Sunday Post

It was getting that during the passing of the Sacrament, I was spacing out a bit. So, I have started the habit of reading a conference talk and making notes during that quiet time. I always start with a prayer in my heart and try to follow promptings to which session I should read from (I have the sessions all the way from April, 1974!). Then, I scroll down and choose a talk that seems pertinent to whatever I'm going through at the time. It has been a really wonderful experience for me. I have learned so much! I have had fun looking at talks that were given right after I was baptized- after I went to the temple for the first time- while I was a senior in High School...

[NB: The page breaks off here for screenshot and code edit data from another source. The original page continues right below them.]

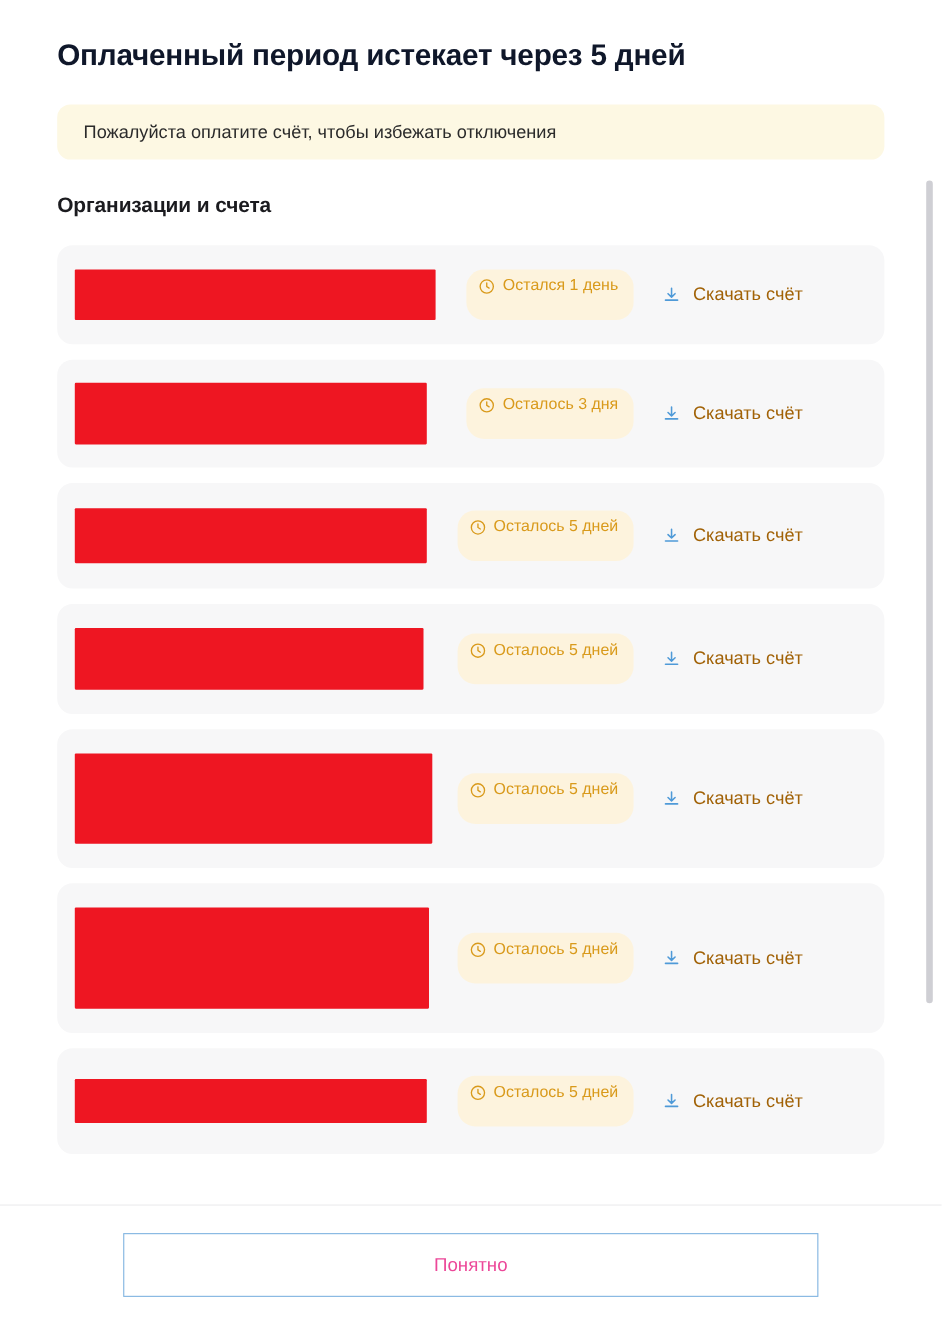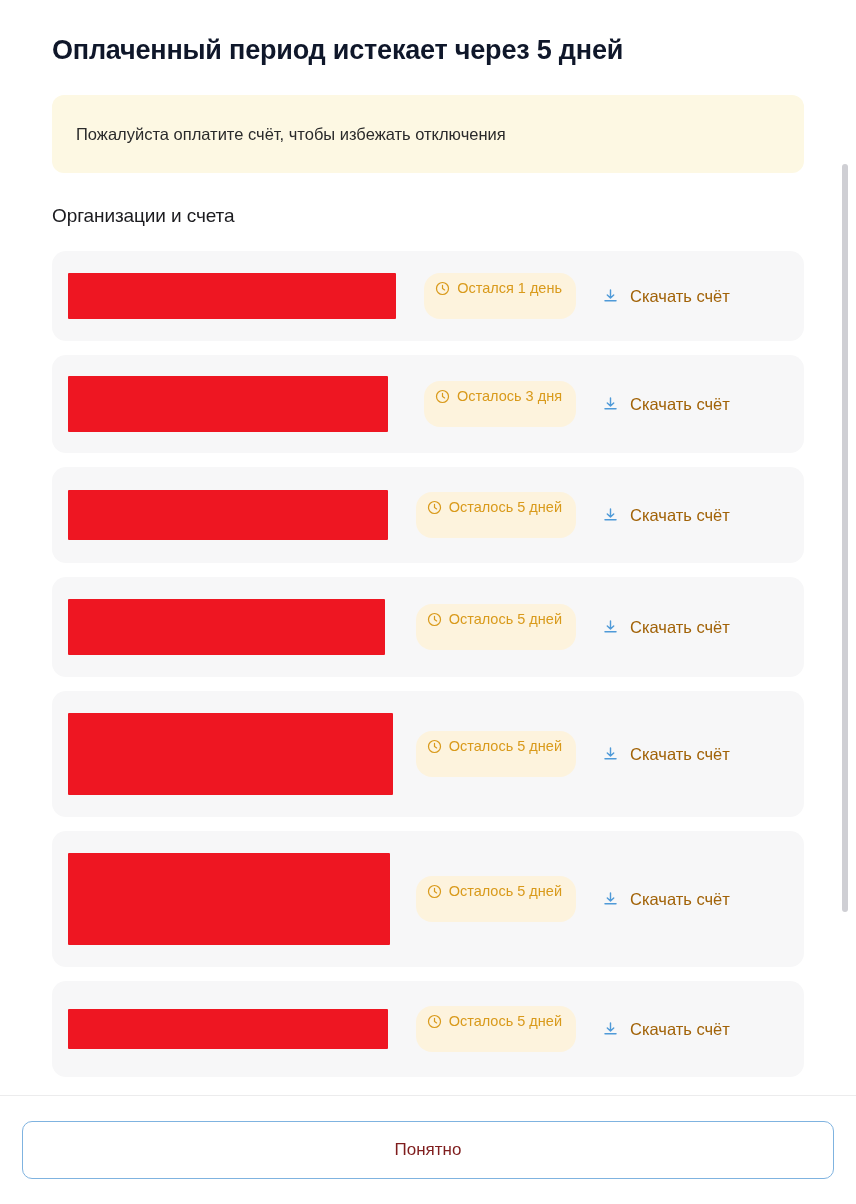"Пожалуйста оплатите счёт, чтобы избежать" .notice { padding: 28px 24px -> 14px 24px }
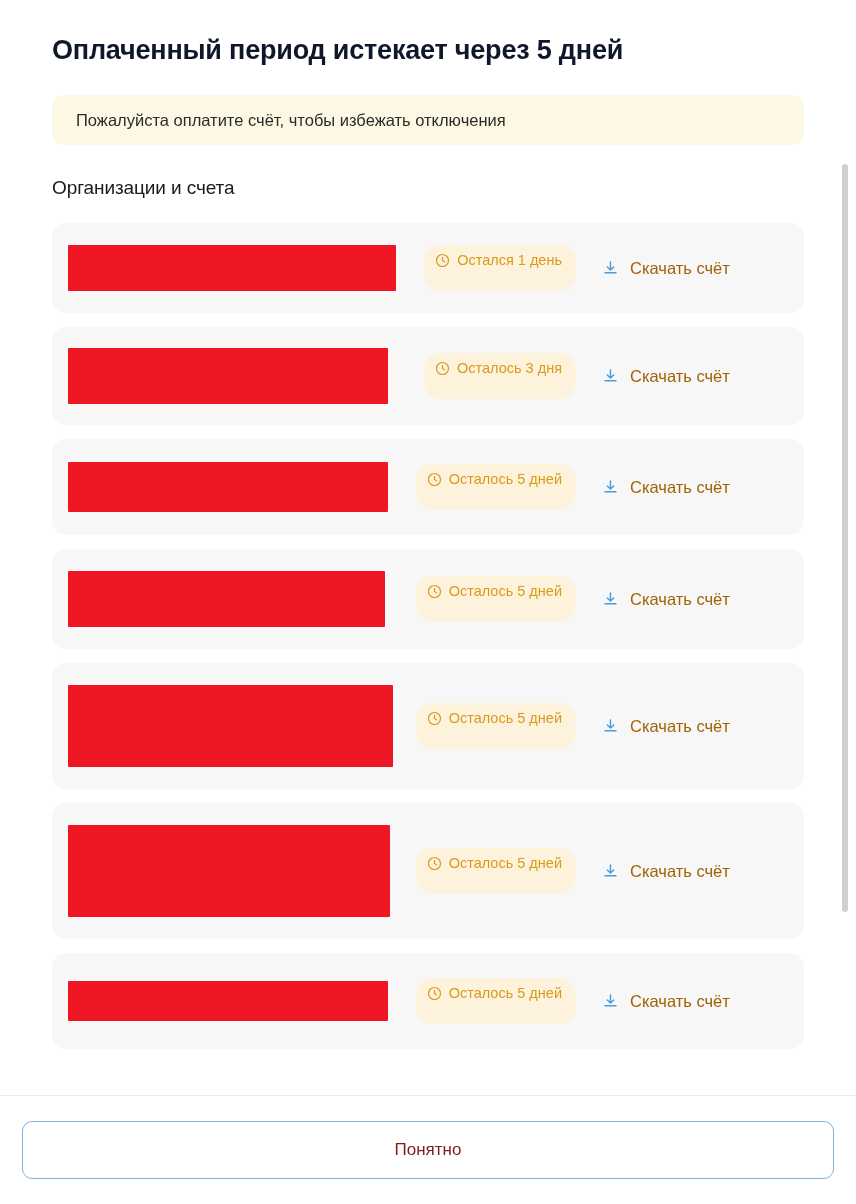"Организации и счета" .section-title { font-weight: normal -> bold }
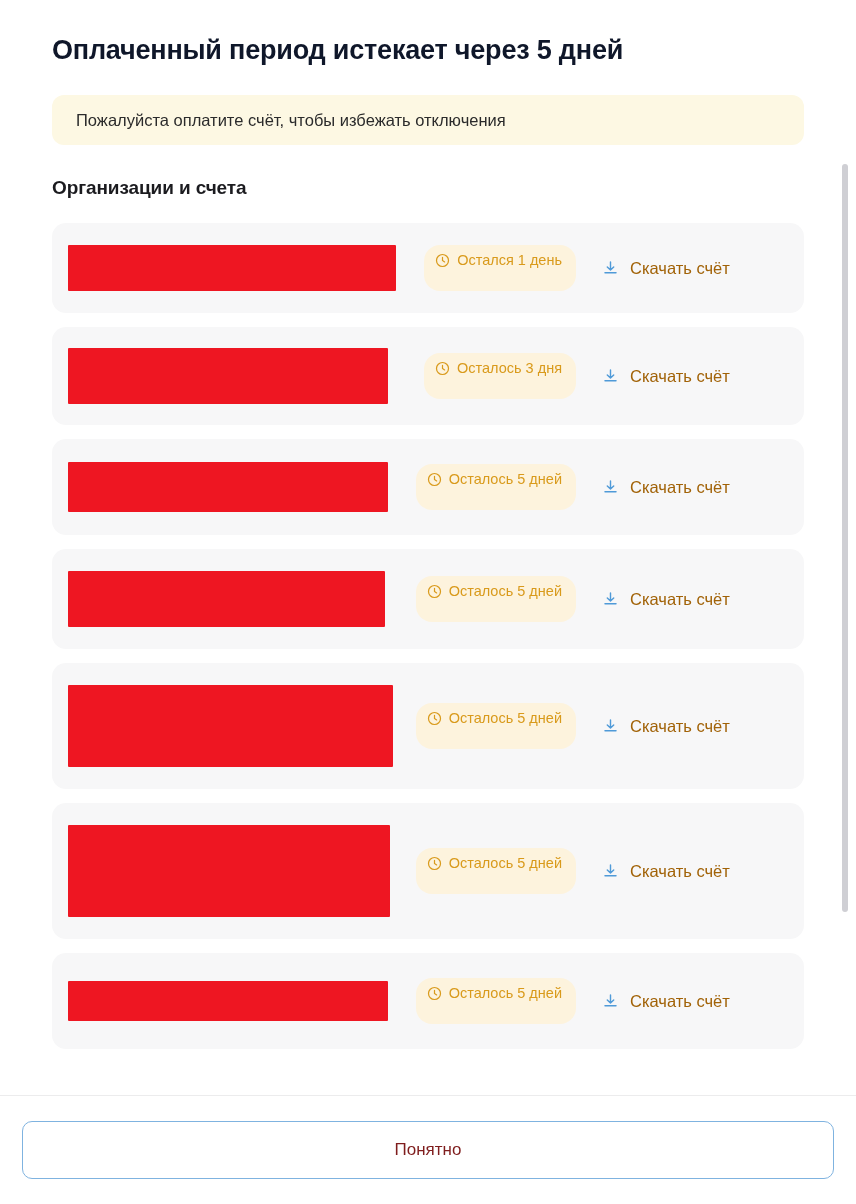"Понятно" .ok-button { border-radius: 10px -> 0; color: #7f1d1d -> #ec4899; width: 812px -> 632px }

I have really enjoyed tracking what counsel was given at milestones in my life. I have milestones now, and it's really nice to line them up with relevant talks. It really brings peace. Today I read a talk about repentance. I feel like I have been knocking on heaven's door asking for repentance quite often lately. Here's a poem that really touched me (from 1997 April General Conference, Washed Clean- Boyd K. Packer):

In ancient times the cry “Unclean!”
Would warn of lepers near.
“Unclean! Unclean!” the words rang out;
Then all drew back in fear,
Lest by the touch of lepers’ hands
They, too, would lepers be.
There was no cure in ancient times,
Just hopeless agony.
No soap, no balm, no medicine
Could stay disease or pain.
There was no salve, no cleansing bath,
To make them well again.
But there was One, the record shows,
Whose touch could make them pure;
Could ease their awful suffering,
Their rotting flesh restore.
His coming long had been foretold.
Signs would precede His birth.
A Son of God to woman born,
With power to cleanse the earth.
The day He made ten lepers whole,
The day He made them clean,
Well symbolized His ministry
And what His life would mean.
However great that miracle,
This was not why He came.
He came to rescue every soul
From death, from sin, from shame.
For greater miracles, He said,
His servants yet would do,
To rescue every living soul,
Not just heal up the few.
Though we’re redeemed from mortal death,
We still can’t enter in
Unless we’re clean, cleansed every whit,
From every mortal sin.
What must be done to make us clean
We cannot do alone.
The law, to be a law, requires
A pure one must atone.
He taught that justice will be stayed
Till mercy’s claim be heard
If we repent and are baptized
And live by every word. …
If we could only understand
All we have heard and seen,
We’d know there is no greater gift
Than those two words—“Washed clean!”
Sometimes I feel like everyone can see my flaws or how much I have messed up in this life. I wonder, does everyone feel that way sitting in church sometimes? Or am I the only one just praying that my repentance has been enough to be worthy to partake of the sacrament? Worthy to be made whole again for the short time before I make another mistake.
I do find it comforting that I have to repeatedly return to my Father in Heaven. Because every time I do, I am always met with tender mercy and unconditional love. Would I return this often to meet Him if I didn't have to?